Sabía leer y escribir e imaginación no le faltaba. Prueba de ello fue el invento que realizó para evitar que le mordieran sus víctimas al intentar atraparlas. Cayó en la cuenta de que si ataba el lazo de la cuerda al extremo de un palo podía facilitar el trabajo sin tener que acercarse demasiado a las mandíbulas de su presa. Y así, con su bastón-lazo, con su gorra y reloj de bolsillo, con su puro y su porte, fue consumiendo su tiempo. Tiempo que hubiera quedado borrado por el paso de los años de no haber protagonizado una de las anécdotas más estrambóticas y divertidas de aquella época. De seguro que todo surgió de la mano de unos cuantos vasos de vino. 

            Corría noviembre de 1915 y en Pamplona se preparaban elecciones municipales. ¿Por qué conformarme con ser perrero si puedo llegar a ser concejal? Se preguntó Aniceto. En su cabeza se formó un sueño, una meta que conseguir. Y para ello sacó lo mejor de su ingenio. Sus parroquianos escucharon divertidos y atónitos sus planes de gobierno. ¿Qué necesita Pamplona para ser perfecta? Pues tener mar. Y eso fue lo que les ofreció. A todo el que quisiera oírle contaba cómo iba a traer un brazo de mar desde el Cantábrico por medio de un gran canal. De esta manera la Rochapea se convertiría en playa y puerto. Pero sus propuestas no terminaban aquí. También ideó una serie de tuberías para abastecer de pescado fresco la capital. Y para terminar con el paro, nada mejor que “deshacer” el monte de San Cristóbal a base de pico y pala. De esta manera se ganaba un excelente terreno para la nueva costa y abundante piedra para lo que se necesitase. ¡Casi nada! 

            Los pamploneses de entonces se tomaron sus planes con humor, pero Petit creía en ellos a pie juntillas. Hubo quienes le animaron con pasión y  hasta le pasearon por la ciudad a hombros. Sus planes quedaron plasmados en un manifiesto  que escribió y repartió entre sus vecinos. Pero no se conformó con eso. Quería su momento, su baño de masas. El 12 de noviembre, dos días antes de las elecciones, pidió al ayuntamiento un local en el Vínculo para realizar un mitin. Lamentablemente el único salón disponible estaba ocupado para colegio electoral y se le comunicó que no podían concederle lo que quería, ya que en el Vínculo había peligro de incendio de la harina y trigo allí almacenado. Sus sueños se estamparon con la cruda realidad y no salió elegido concejal el domingo 14 de noviembre. El mundo estaba viviendo la Gran Guerra, España estaba plagada de diferentes ideologías que peleaban entre sí: conservadores, liberales, carlistas, izquierdas varias…no había sitio para un pequeño perrero y su gran visión. Pero pese al fracaso de su proyecto, aun no habiendo conseguido lo que deseaba, ganó algo que jamás soñó: la inmortalidad. Pues cierto es que la verdadera muerte es el olvido. Su bahía pamplonesa, su pescado fresco y su plan para crear puestos de trabajo consiguieron que aún haya quien recuerde su nombre.

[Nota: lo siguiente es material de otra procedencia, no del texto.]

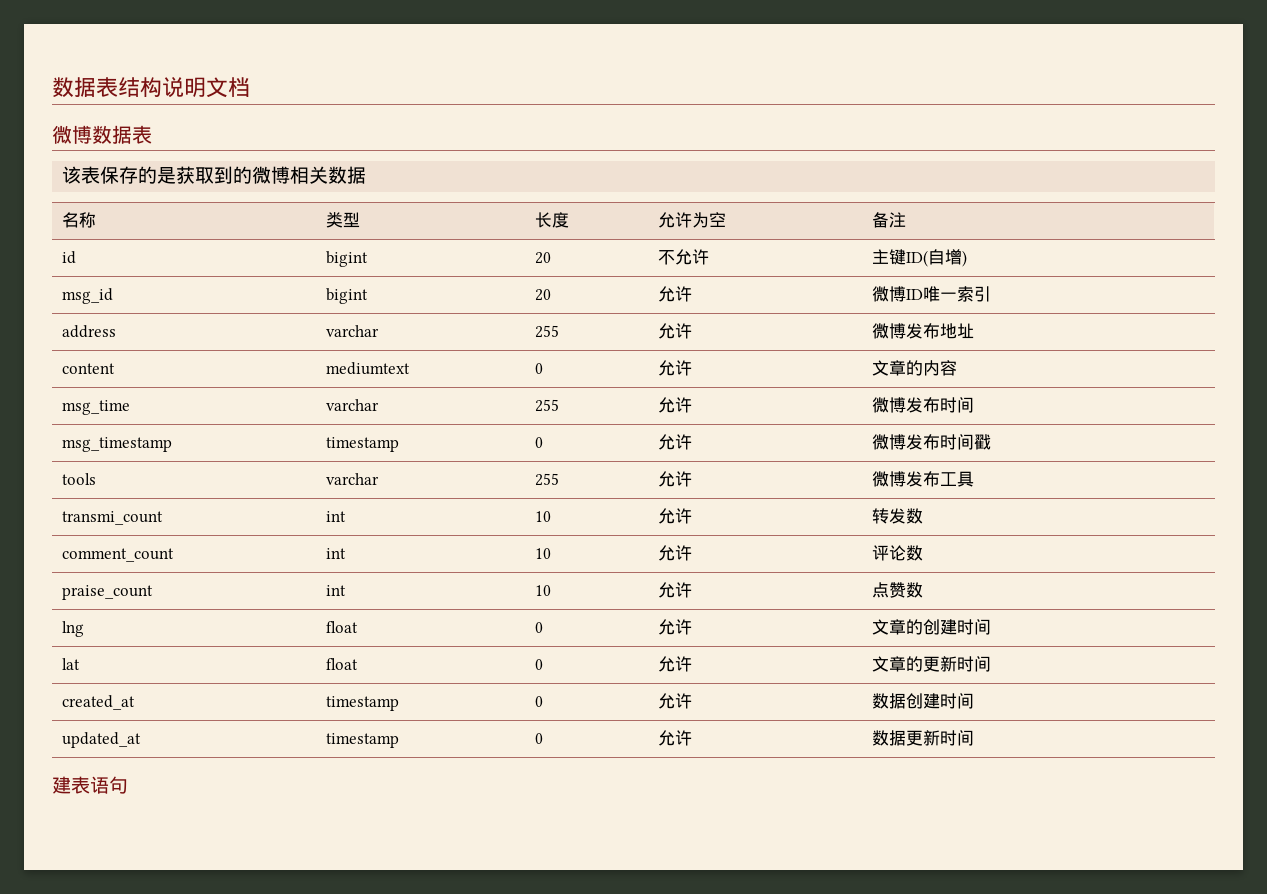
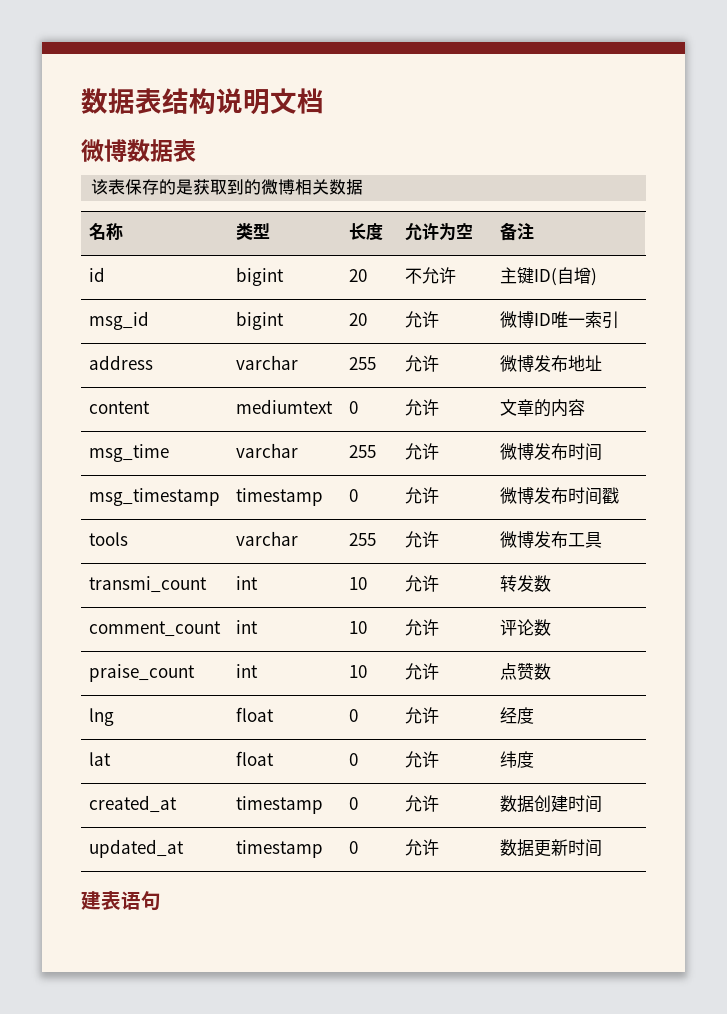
[872,619,992,635] 文章的创建时间 -> [499,707,534,724] 经度
[872,656,992,672] 文章的更新时间 -> [499,751,534,768] 纬度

            Tras el fiasco electoral continuó con su labor de lacero. Su vida siguió, con sus más y sus menos, pero siempre para adelante. Un joven pintor, llamado Julio Briñol, se interesó por él y lo retrató en 1919. Mismo año que moría su esposa María de un cáncer intestinal. Con las últimas pinceladas se apagó la vida de esta mujer en una cama del Hospital General. Tenía 65 años. Petit enviudó un 9 de noviembre y se quedó con sus perros, con sus vecinos, con sus puros y vinicos. 

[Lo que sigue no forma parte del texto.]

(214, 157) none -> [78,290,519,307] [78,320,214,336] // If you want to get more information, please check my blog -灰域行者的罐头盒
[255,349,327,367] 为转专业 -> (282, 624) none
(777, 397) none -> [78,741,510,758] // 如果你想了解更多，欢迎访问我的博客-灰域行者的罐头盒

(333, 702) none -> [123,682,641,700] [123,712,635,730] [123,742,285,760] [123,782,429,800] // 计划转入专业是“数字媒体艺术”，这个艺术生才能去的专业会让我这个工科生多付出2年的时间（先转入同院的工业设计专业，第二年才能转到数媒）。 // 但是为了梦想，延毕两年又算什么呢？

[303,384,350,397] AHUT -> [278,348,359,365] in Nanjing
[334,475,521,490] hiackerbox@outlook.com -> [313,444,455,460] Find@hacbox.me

            Poco tiempo después se volvió a casar. Casilda Azcona, una chica de Lorca de casi treinta años, fue su nueva acompañante. Aunque Aniceto se acercaba a las 60 primaveras unieron sus caminos. Los días pasaron y los años volaron. Viejo, cansado y con la salud muy dañada, abandonó este mundo un 19 de mayo de 1929 a las diez de la mañana. Lo hizo en su hogar, en ese cuarto piso del número 29 de la calle San Nicolás. Tumbado en la cama que tanto le oyó soñar, una bronconeumonía le durmió para siempre.

            Y así terminó la vida de Aniceto Petit Mendaza, el perrero que quiso ser concejal. Personaje pintoresco de la Pamplona del ayer que se hizo un sitio en la historia de nuestra querida ciudad. Que su recuerdo siga caminado por muchos años entre las calles que le vieron vivir.